Wir wissen, daß nicht die Nutzung der Medien den Grad unserer Bildung ausmacht, sondern der Grad unserer Bildung unsere Möglichkeiten bestimmt, mit den Medien sinnvoll umzugehen und höchstmöglichen Nutzen aus ihnen zu ziehen. Alle reden inzwischen viel über Medienkompetenz - leider zu wenig darüber, wie man sie erwirbt.
Ich meine, daß Initiativen wie „Schulen ans Netz" oder „D21" zu vordergründig und zu oberflächlich angelegt sind. Was mit dem Begriff der Medienkompetenz im Grunde gemeint ist, hat der deutsch-amerikanische Computerwissenschaftler Joseph Weizenbaum vor einiger Zeit formuliert: Medienkompetenz bedeutet die Fähigkeit, kritisch zu denken; kritisch zu denken, lernt man allein , durch kritisches, verarbeitendes Lesen, und Voraussetzung hierfür ist eine hohe Sprachkompetenz."

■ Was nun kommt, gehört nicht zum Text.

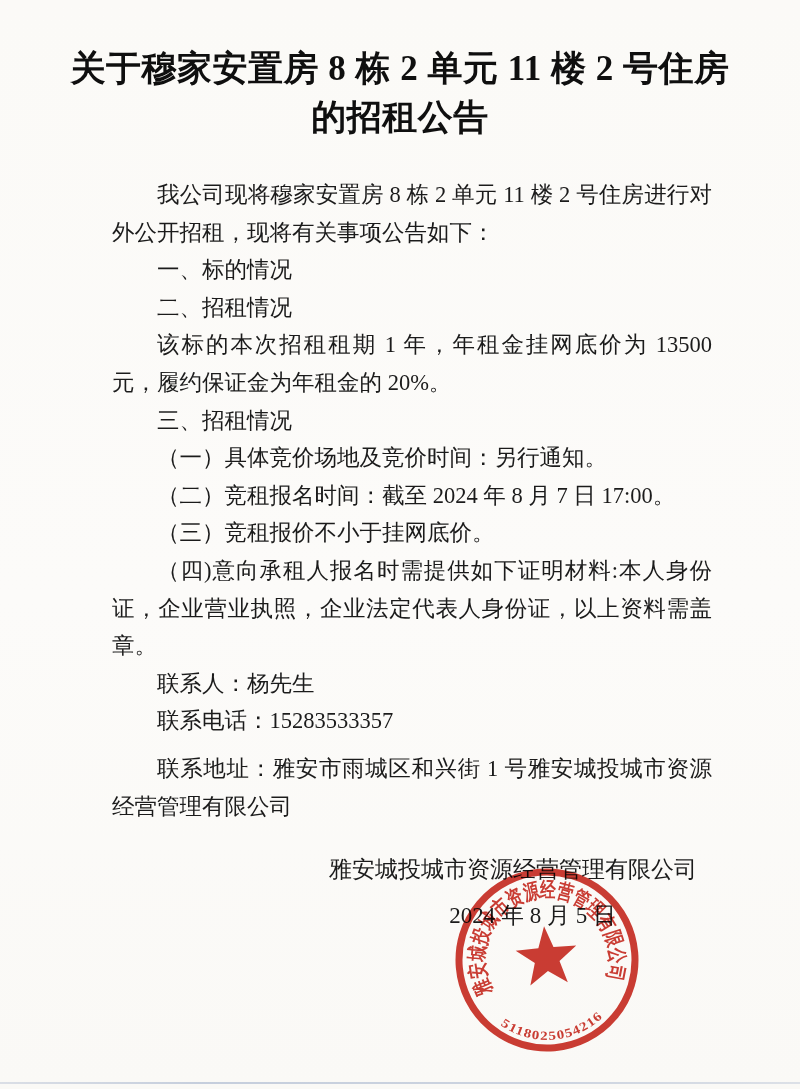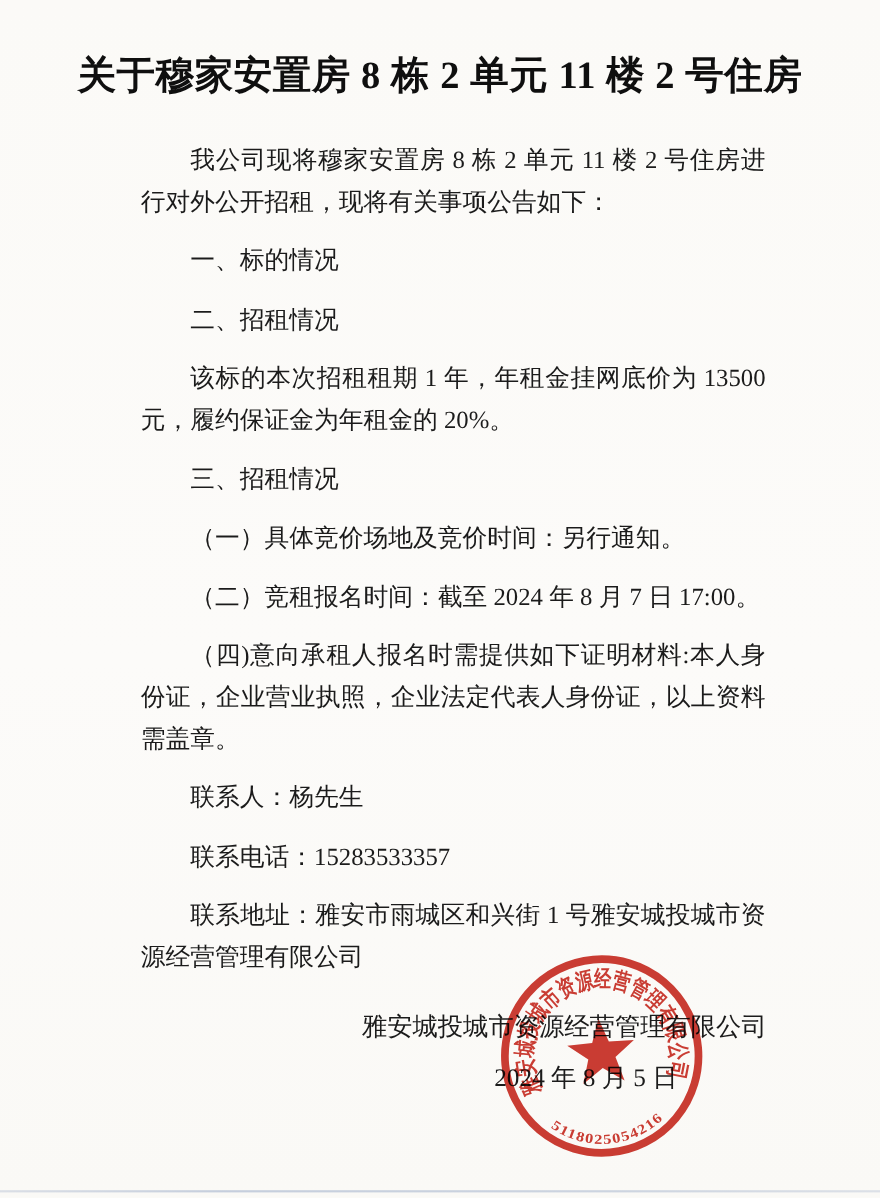--- a/index.html
+++ b/index.html
@@ -25,21 +25,21 @@
   }
   .title .t-line { display: block; }
   .body-text {
     margin: 34px 88px 0 112px;
     width: 600px;
     font-size: 22.5px;
     line-height: 37.6px;
     text-align: justify;
   }
   .body-text p {
-    margin: 16px;
+    margin: 0;
     text-indent: 2em;
   }
   .body-text p[data-name="contact-address"] { margin-top: 10px; }
   .signature { margin-top: 26px; font-size: 23px; line-height: 38px; }
   .sig-company { text-align: right; padding-right: 103px; }
   .sig-date { text-align: right; padding-right: 184px; margin-top: 8px; }
   .seal {
     position: absolute;
     left: 437px;
     top: 850px;
@@ -64,30 +64,32 @@
     opacity: 0.65;
   }
 </style>
 </head>
 <body>
 
 <div class="page" data-name="document-page">
 
   <h1 class="title" data-name="announcement-title">
     <span class="t-line" data-name="title-line-1">关于穆家安置房 8 栋 2 单元 11 楼 2 号住房</span>
+    <span class="t-line" data-name="title-line-2">的招租公告</span>
   </h1>
 
   <div class="body-text" data-name="document-body">
       <p class="paragraph" data-name="intro">我公司现将穆家安置房 8 栋 2 单元 11 楼 2 号住房进行对外公开招租，现将有关事项公告如下：</p>
       <p class="heading" data-name="section-1-heading">一、标的情况</p>
       <p class="heading" data-name="section-2-heading">二、招租情况</p>
       <p class="paragraph" data-name="rent-terms">该标的本次招租租期 1 年，年租金挂网底价为 13500 元，履约保证金为年租金的 20%。</p>
       <p class="heading" data-name="section-3-heading">三、招租情况</p>
       <p class="paragraph" data-name="item-1">（一）具体竞价场地及竞价时间：另行通知。</p>
       <p class="paragraph" data-name="item-2">（二）竞租报名时间：截至 2024 年 8 月 7 日 17:00。</p>
+      <p class="paragraph" data-name="item-3">（三）竞租报价不小于挂网底价。</p>
       <p class="paragraph" data-name="item-4">（四)意向承租人报名时需提供如下证明材料:本人身份证，企业营业执照，企业法定代表人身份证，以上资料需盖章。</p>
       <p class="paragraph" data-name="contact-person">联系人：杨先生</p>
       <p class="paragraph" data-name="contact-phone">联系电话：15283533357</p>
       <p class="paragraph" data-name="contact-address">联系地址：雅安市雨城区和兴街 1 号雅安城投城市资源经营管理有限公司</p>
     </div>
 
   <div class="signature" data-name="signature-block">
     <div class="sig-company" data-name="signature-company">雅安城投城市资源经营管理有限公司</div>
     <div class="sig-date" data-name="signature-date">2024 年 8 月 5 日</div>
   </div>

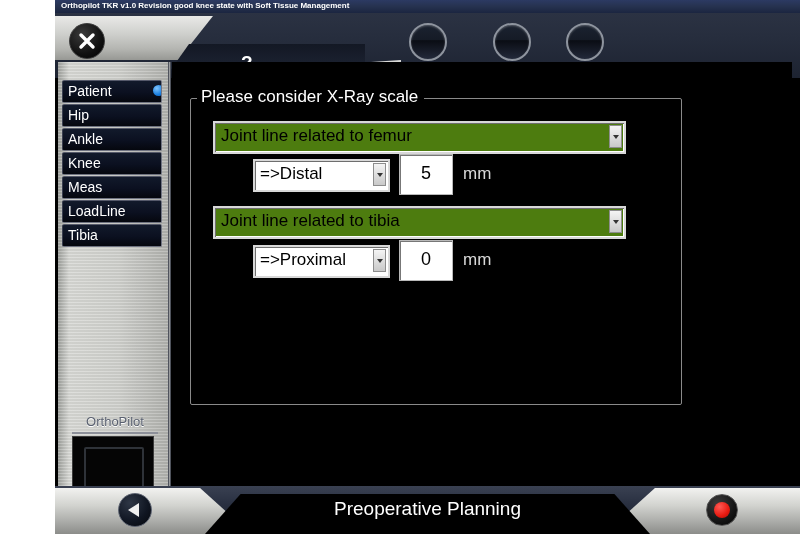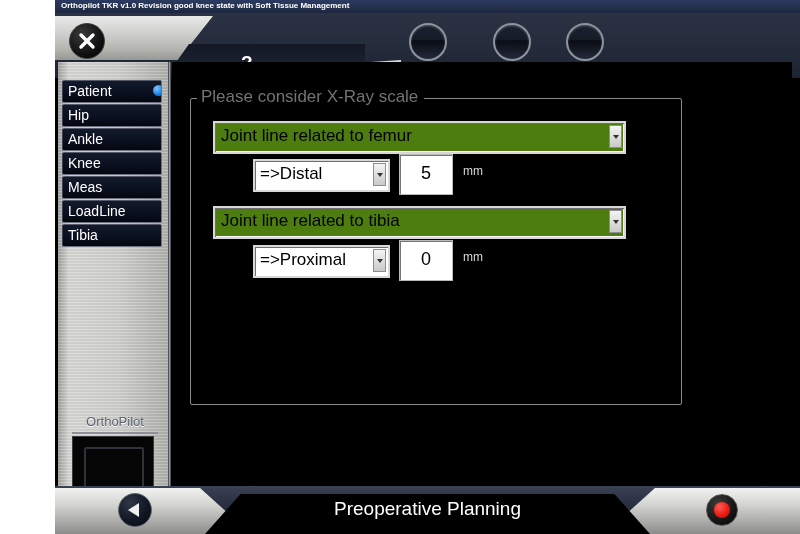--- a/index.html
+++ b/index.html
@@ -217,21 +217,21 @@
     width: 490px; height: 305px;
     border: 1px solid #8a8a8a;
     border-radius: 2px;
   }
   .legend {
     position: absolute;
     left: 6px; top: -12px;
     background: #000000;
     padding: 0 6px 0 4px;
     font-size: 17px;
-    color: #737373;
+    color: #ffffff;
     white-space: nowrap;
   }
 
   .wide-select {
     position: absolute;
     width: 409px; height: 29px;
     background: #4d7c0f;
     border: 2px solid #d8d8d8;
     box-shadow: inset 1px 1px 0 #6e6e6e, inset -1px -1px 0 #ffffff;
     cursor: pointer;
@@ -287,21 +287,21 @@
   }
   .num-field .num-text {
     position: absolute;
     left: 0; right: 0; top: 8px;
     text-align: center;
     font-size: 18px;
     color: #000000;
   }
   .unit {
     position: absolute;
-    font-size: 12px;
+    font-size: 17px;
     color: #d8d8d8;
   }
 
   
   .bottombar {
     position: absolute;
     left: 0; bottom: 0;
     width: 745px; height: 48px;
     background: linear-gradient(to bottom, #3a4152 0%, #2a3142 35%, #151a26 100%);
   }

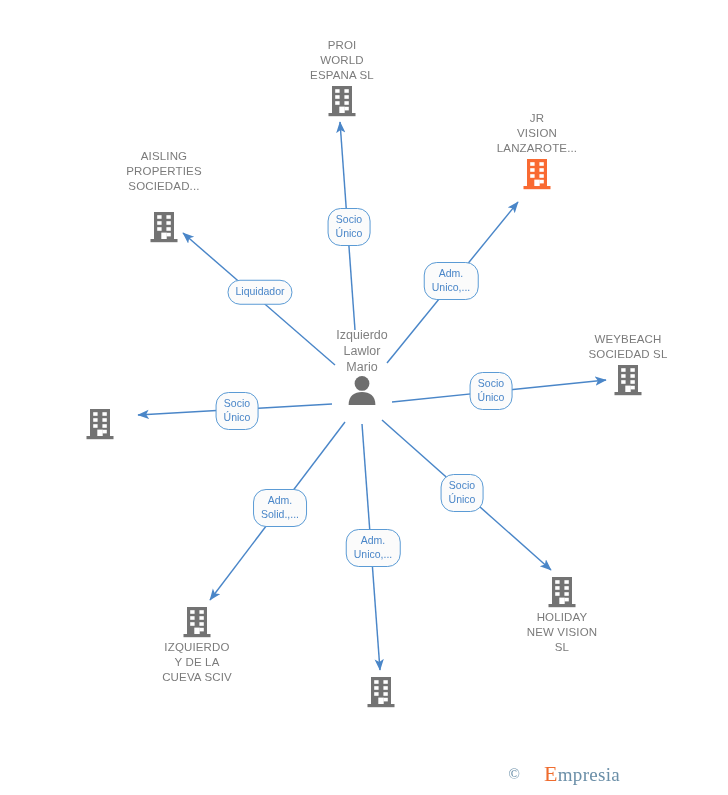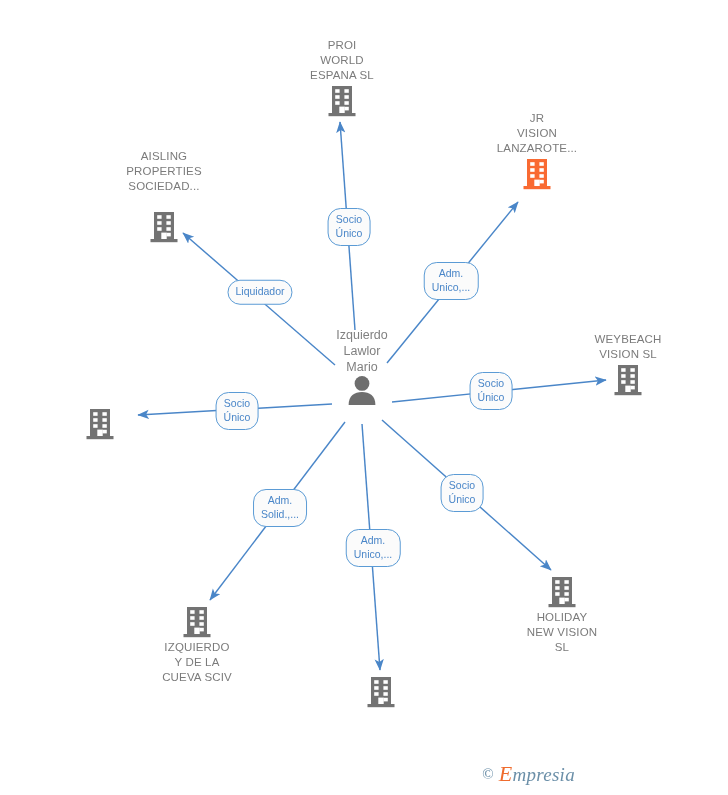--- a/index.html
+++ b/index.html
@@ -4,21 +4,21 @@
 <title>Empresia Network Graph</title>
 <style>
   html,body{margin:0;padding:0;}
   body{
     width:728px;height:795px;
     background:#ffffff;
     font-family:"Liberation Sans", sans-serif;
     overflow:hidden;
     position:relative;
   }
-  #graph-root{position:absolute;left:0;top:0;width:585px;height:795px;}
+  #graph-root{position:absolute;left:0;top:0;width:585px;height:795px;padding-left:45px;}
   #edge-layer{position:absolute;left:0;top:0;width:728px;height:795px;}
 
   .node{
     position:absolute;
     display:flex;
     flex-direction:column;
     align-items:center;
     width:160px;
     margin-left:-80px;
     text-align:center;
@@ -62,24 +62,24 @@
     position:absolute;
     right:10px;bottom:8px;
     display:flex;align-items:center;gap:5px;
     user-select:none;
   }
   #watermark .c-mark{
     font-size:15px;color:#6b8fa8;font-family:"Liberation Serif", serif;
   }
   #watermark .wm-text{
     font-family:"Liberation Serif", serif;
-    font-style:italic;
     font-size:19px;
     color:#6b8fa8;
     letter-spacing:.3px;
+    margin-left:19px;
   }
   #watermark .wm-text .wm-e{color:#ef6c2e;font-size:22px;}
 </style>
 </head>
 <body>
 
 <div id="graph-root">
 
   <svg id="edge-layer" viewBox="0 0 728 795" xmlns="http://www.w3.org/2000/svg">
     <defs>
@@ -149,21 +149,21 @@
             <rect x="17.4" y="10.2" width="4.4" height="3.6" fill="#fff"></rect>
             <rect x="8.2" y="16.2" width="4.4" height="3.6" fill="#fff"></rect>
             <rect x="17.4" y="16.2" width="4.4" height="3.6" fill="#fff"></rect>
             <rect x="12.3" y="21.6" width="5.4" height="6.4" fill="#fff"></rect>
             <rect x="17.4" y="21.8" width="4.4" height="3.6" fill="#fff"></rect>
             <rect x="8.2" y="21.8" width="3.0" height="3.6" fill="#737373"></rect>
           </svg></span>
       </div>
       <div class="node label-above" style="left: 628px; top: 332px;">
         <div class="node-label">WEYBEACH
-VISION  SL</div>
+SOCIEDAD  SL</div>
         <span class="node-icon"><svg width="30" height="32" viewBox="0 0 30 32">
             <rect x="5" y="1" width="20" height="27" fill="#737373"></rect>
             <rect x="1.5" y="28" width="27" height="3.2" fill="#737373"></rect>
             <rect x="8.2" y="4.2" width="4.4" height="3.6" fill="#fff"></rect>
             <rect x="17.4" y="4.2" width="4.4" height="3.6" fill="#fff"></rect>
             <rect x="8.2" y="10.2" width="4.4" height="3.6" fill="#fff"></rect>
             <rect x="17.4" y="10.2" width="4.4" height="3.6" fill="#fff"></rect>
             <rect x="8.2" y="16.2" width="4.4" height="3.6" fill="#fff"></rect>
             <rect x="17.4" y="16.2" width="4.4" height="3.6" fill="#fff"></rect>
             <rect x="12.3" y="21.6" width="5.4" height="6.4" fill="#fff"></rect>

Ganz in diesem Sinne zeigen alle neueren Untersuchungen, daß der bessere Leser immer auch der bessere Mediennutzer ist. Das Betriebssystem für die elektronischen Medien ist das Lesen; das Betriebssystem für das Lesen ist die Sprachkompetenz. Oder um auf die Überschrift dieses Artikels zurückzukommen: Hat jemand schon einmal ein Kind gesehen, das Fahrrad fahren konnte, bevor es laufen gelernt hatte?
Ulrich Wechsler ist Gründungsvorsitzender der Stiftung LESEN.